In this exercise, retype exactly and only the lines from the top of the entries below through the line that holds "[55,408,362,465] Should You", omitting pictures.

Revision comparison data
++++
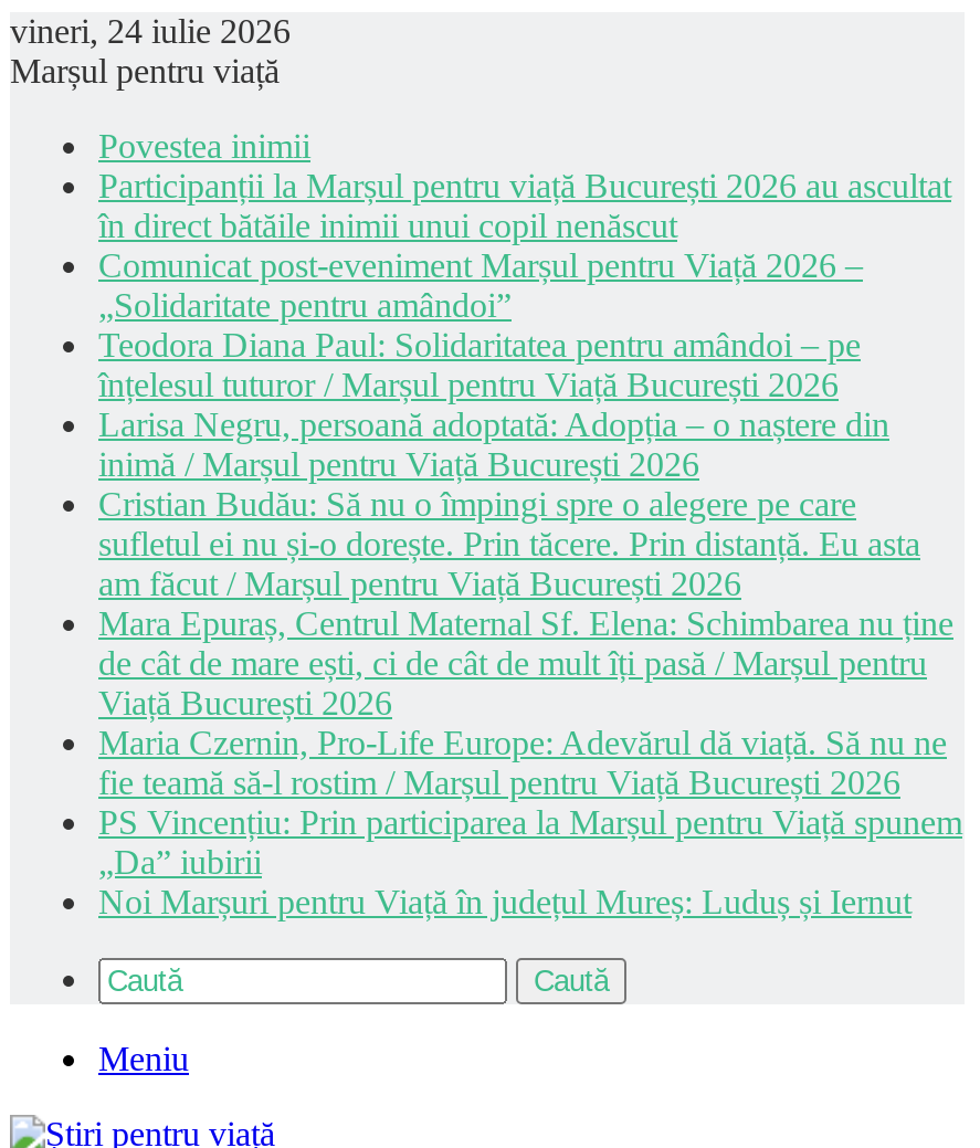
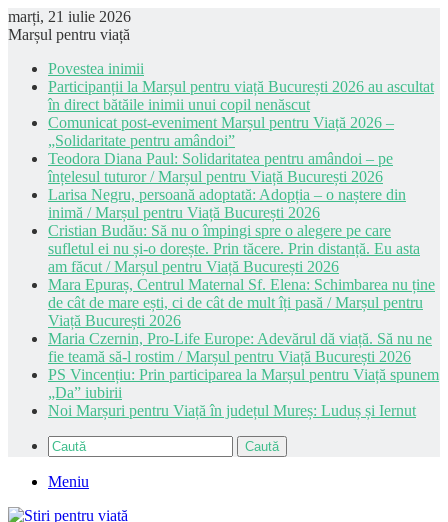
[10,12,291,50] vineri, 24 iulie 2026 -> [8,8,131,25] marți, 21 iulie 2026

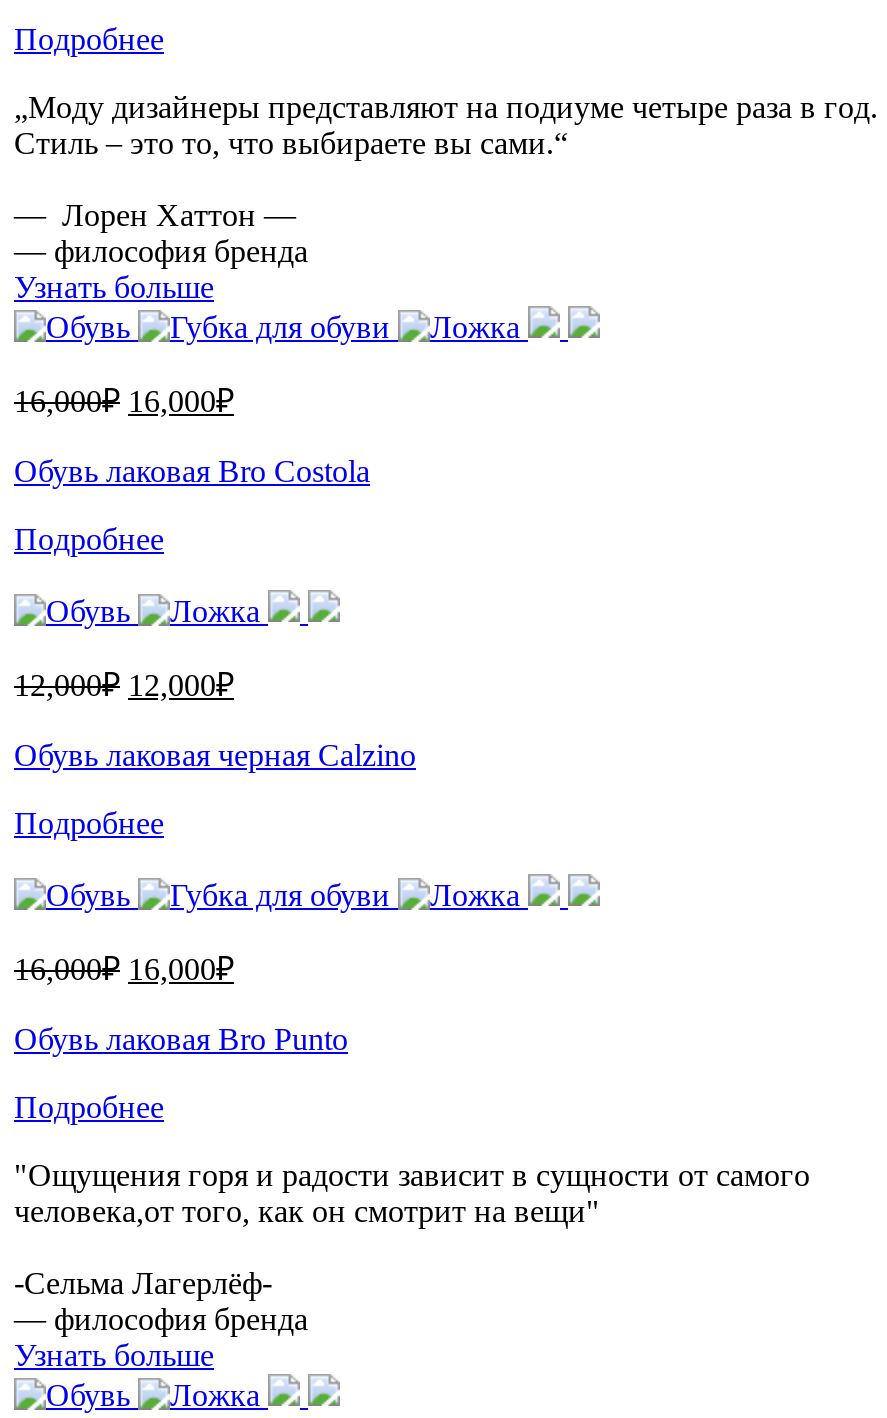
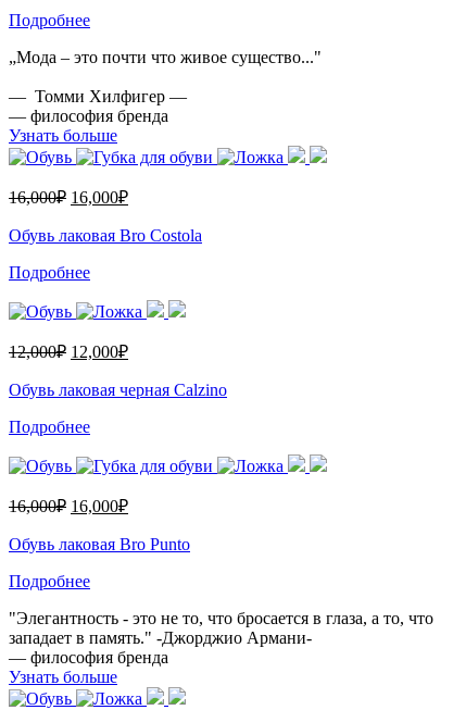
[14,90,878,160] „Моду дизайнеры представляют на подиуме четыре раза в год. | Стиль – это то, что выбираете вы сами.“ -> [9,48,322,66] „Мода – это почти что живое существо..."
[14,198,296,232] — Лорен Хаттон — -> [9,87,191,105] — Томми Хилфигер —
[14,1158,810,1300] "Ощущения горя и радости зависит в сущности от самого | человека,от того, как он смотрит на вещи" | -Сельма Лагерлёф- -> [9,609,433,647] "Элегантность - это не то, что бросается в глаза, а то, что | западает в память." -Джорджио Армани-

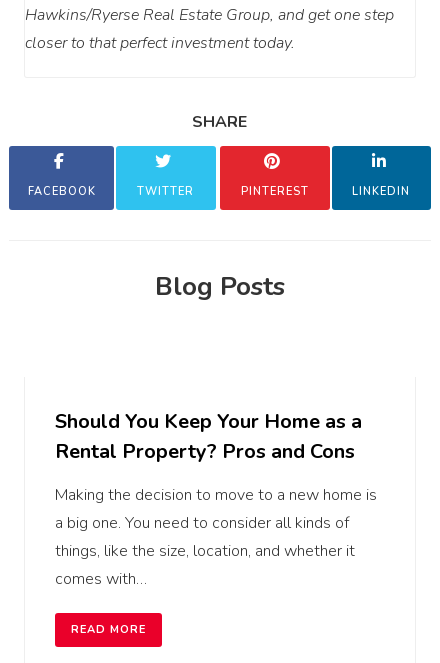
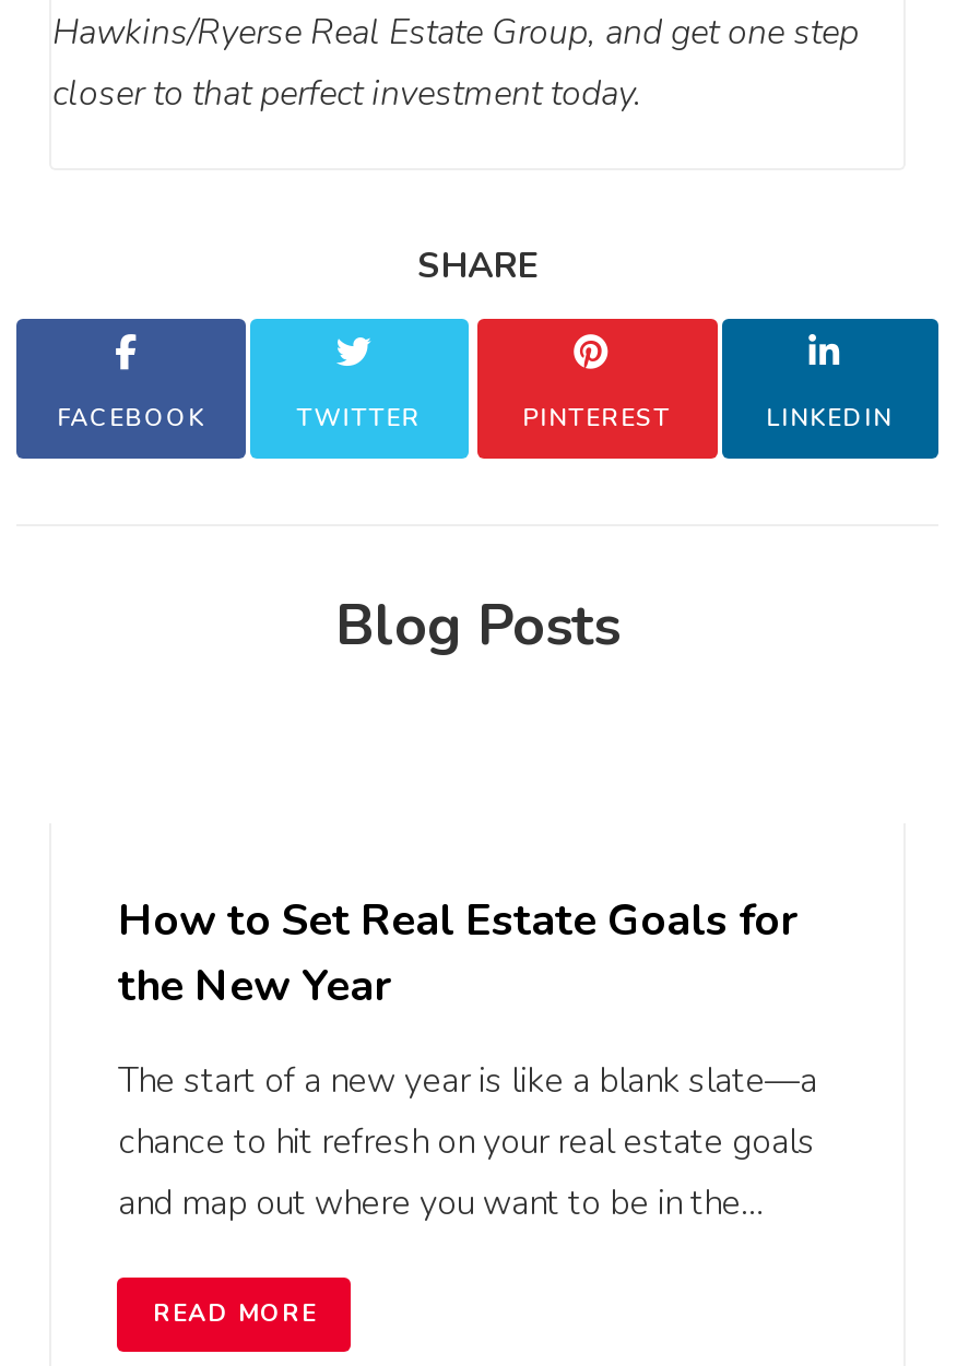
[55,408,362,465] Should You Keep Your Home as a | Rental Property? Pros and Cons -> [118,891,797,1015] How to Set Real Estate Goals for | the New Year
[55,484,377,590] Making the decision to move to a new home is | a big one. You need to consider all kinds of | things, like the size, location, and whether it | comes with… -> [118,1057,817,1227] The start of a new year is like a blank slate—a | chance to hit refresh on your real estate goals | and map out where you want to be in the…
++++
* ANSWER:
[10,12,291,50] vineri, 24 iulie 2026 -> [8,8,131,25] marți, 21 iulie 2026

[14,90,878,160] „Моду дизайнеры представляют на подиуме четыре раза в год. | Стиль – это то, что выбираете вы сами.“ -> [9,48,322,66] „Мода – это почти что живое существо..."
[14,198,296,232] — Лорен Хаттон — -> [9,87,191,105] — Томми Хилфигер —
[14,1158,810,1300] "Ощущения горя и радости зависит в сущности от самого | человека,от того, как он смотрит на вещи" | -Сельма Лагерлёф- -> [9,609,433,647] "Элегантность - это не то, что бросается в глаза, а то, что | западает в память." -Джорджио Армани-

[55,408,362,465] Should You Keep Your Home as a | Rental Property? Pros and Cons -> [118,891,797,1015] How to Set Real Estate Goals for | the New Year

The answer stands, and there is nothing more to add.